If Israelis have been reluctant to face this, it is hardly surprising that the world should take longer. Indeed, a number of Israelis, including deeply patriotic leaders, risked their lives - Rabin gave his - for the illusion that, except for a militant minority who operated either under a quasi-Marxist banner or a fundamentalist one, the Arab Street, and not just Egypt or Jordan, would accept the notion of a Jewish homeland if they could get the same for the Palestinians.

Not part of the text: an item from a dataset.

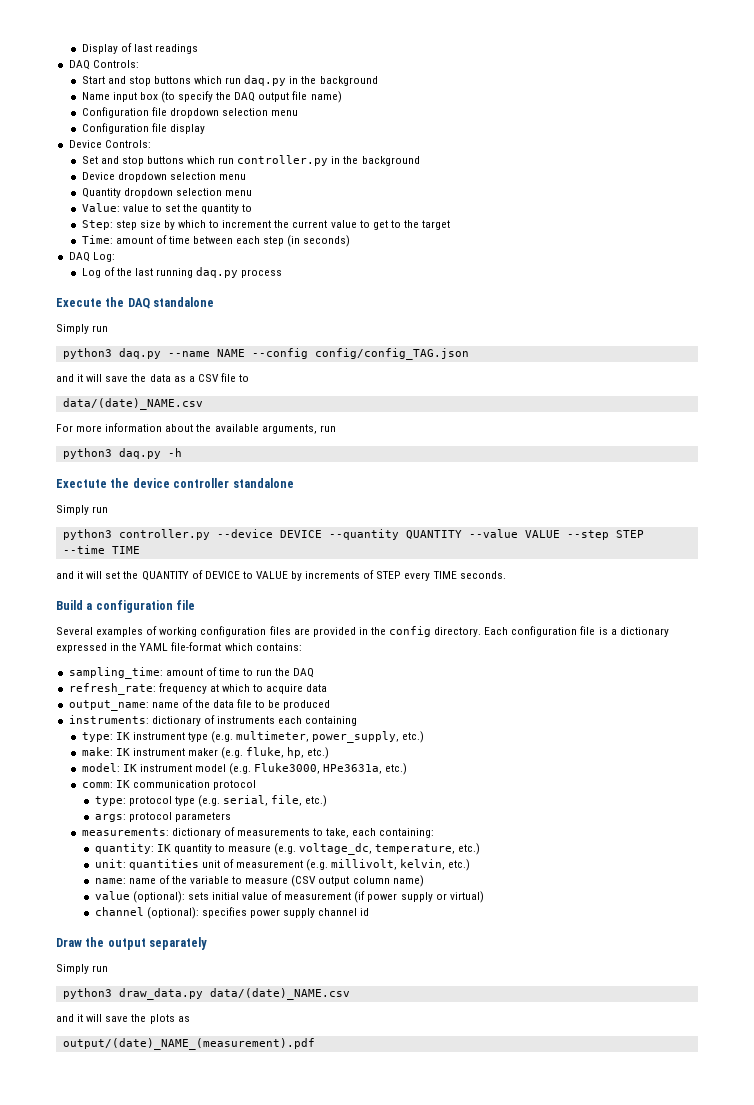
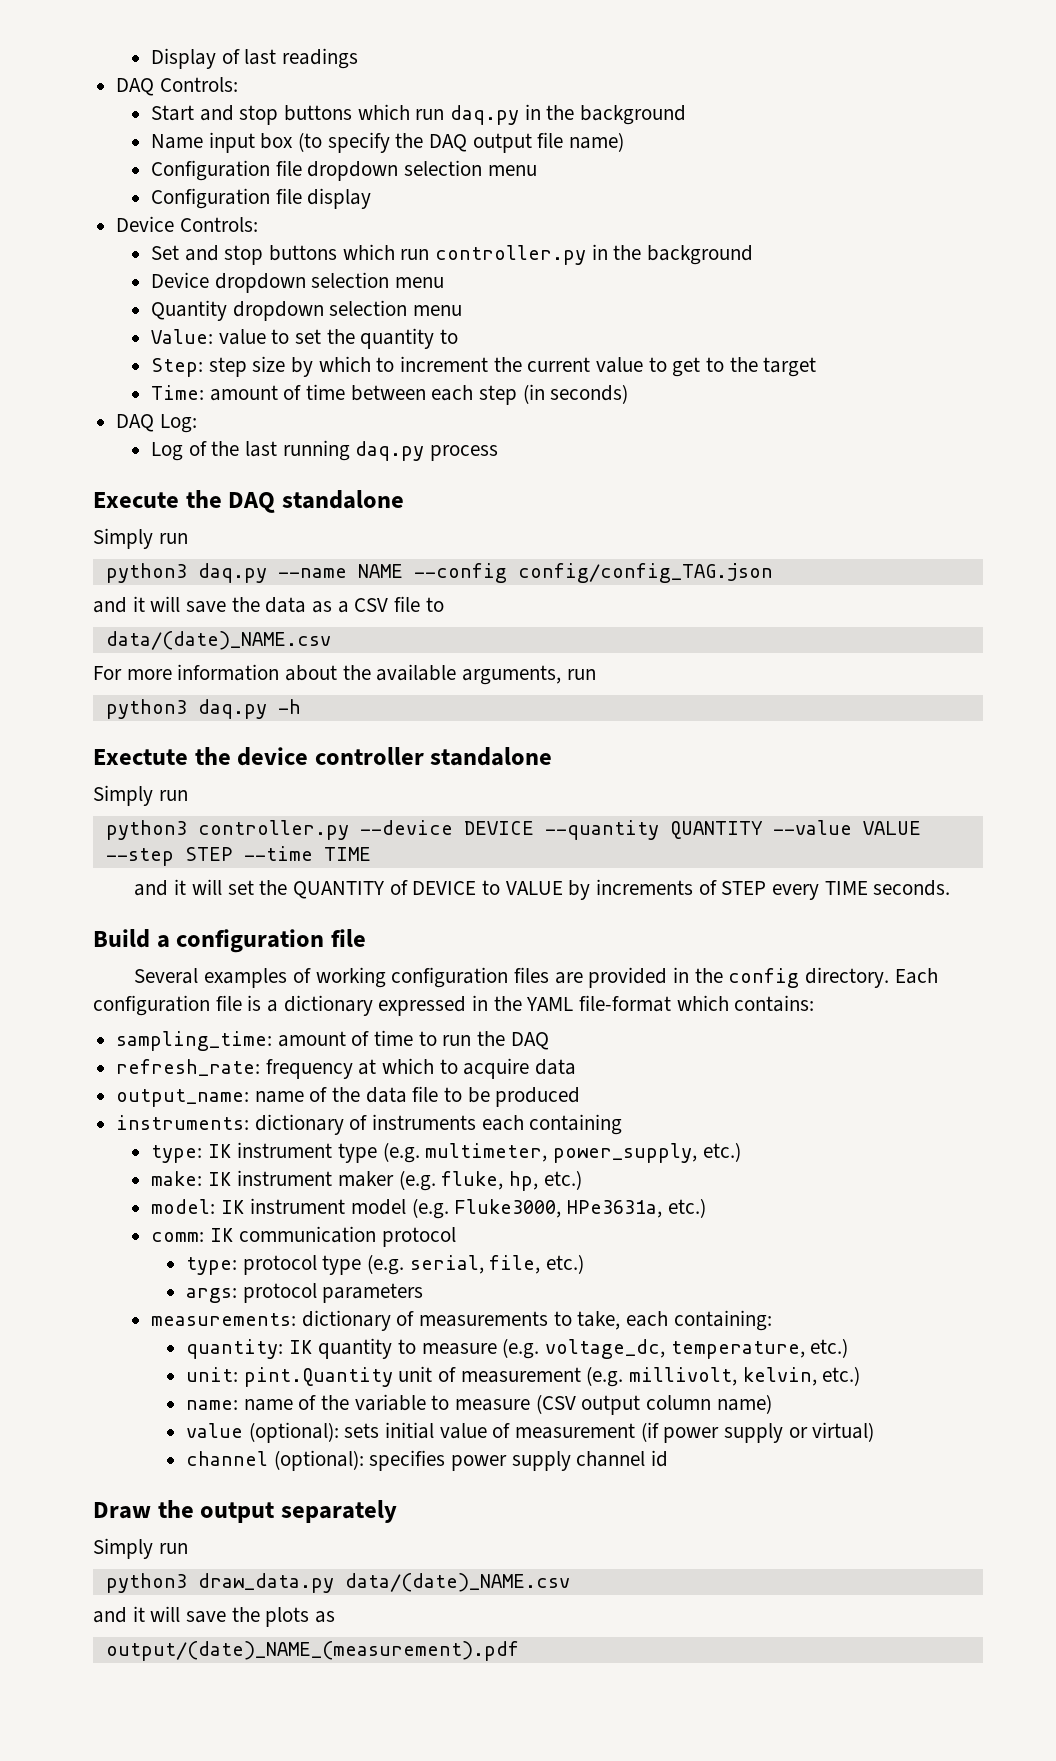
[128,859,199,870] quantities -> [243,1367,393,1387] pint.Quantity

They had to believe this; otherwise there would have been no point to the negotiations in Oslo or Camp David except to negotiate Israel out of existence - which, of course, is precisely what the Palestinian right of return is about.
Still, a man who creates, as Arafat did, Nakba Day (Day of Catastrophe), to coincide with the birth of Israel in 1948 and designates it as a day of mourning each year, cannot be accused of hiding his true colours. When Arafat refused Ehud Barak's offer of virtually everything he wanted except for the "right of return" to Israel for millions of Arabs, a three-word euphemism for the demographic destruction of a Jewish state, Dennis Ross, Bill Clinton's chief negotiator, summed it up: "He doesn't want a deal.''
We are at a point where neither his exile nor unnatural death would resolve the Arab-Israeli conflict. Once, you could exile a trouble-maker to some remote island and reduce his effectiveness as a leader, but those days are gone. We do live in a global village. What would putting Arafat in the Sudan do? Osama bin Laden may or may not be alive in the mountains of Afghanistan, but his spirit still causes us to be body-searched if we want to get on a plane in Manchester or Des Moines.

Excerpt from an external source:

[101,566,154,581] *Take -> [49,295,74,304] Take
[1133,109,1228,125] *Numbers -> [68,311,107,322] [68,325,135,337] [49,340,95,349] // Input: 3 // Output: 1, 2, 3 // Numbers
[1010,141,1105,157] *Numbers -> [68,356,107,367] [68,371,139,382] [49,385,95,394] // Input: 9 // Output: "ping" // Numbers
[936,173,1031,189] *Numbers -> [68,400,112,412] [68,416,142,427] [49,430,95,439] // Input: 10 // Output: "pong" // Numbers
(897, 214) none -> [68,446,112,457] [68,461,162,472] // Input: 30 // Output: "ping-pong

One can never predict the consequences of an assassination, but I think it is too late to kill Arafat. Had Arafat been eliminated 20 years ago, the situation might be different. Now the conflict has a momentum of its own, whoever the Palestinian leader. What is so dreadful to face and was so comforting to deny is that the majority of Arabs and Muslims in the Middle East as well as in some other countries are by now rejectionists as well.
Increasingly, Muslims outside the Middle East find themselves infected by the spirit of our times; they are being pulled into a malicious myth in which the antagonist is named Israel and, by extension, America and its allies.
This fight between Arabs and Israelis is not about settlements or the establishment of a Palestinian state. It cannot be solved by Israel going back to the 1967 borders when it is the 1948 creation of a Jewish state the Palestinians want reversed. Now, for the first time, between the resurgence of Islam, the emergence of suicide bombers, the radicalisation of the Palestinians and the indifference of the world, this goal seems attainable.
Given the UN's Third World bloc, the cowardice of the EU, the opportunism of countries intent on oil contracts or power politics and the puerile ignorance of most media reports on the Middle East, one understands why rejectionist Muslims feel the wind blowing their way. After all, the world has no fear of Jews blowing up buildings or becoming suicide bombers.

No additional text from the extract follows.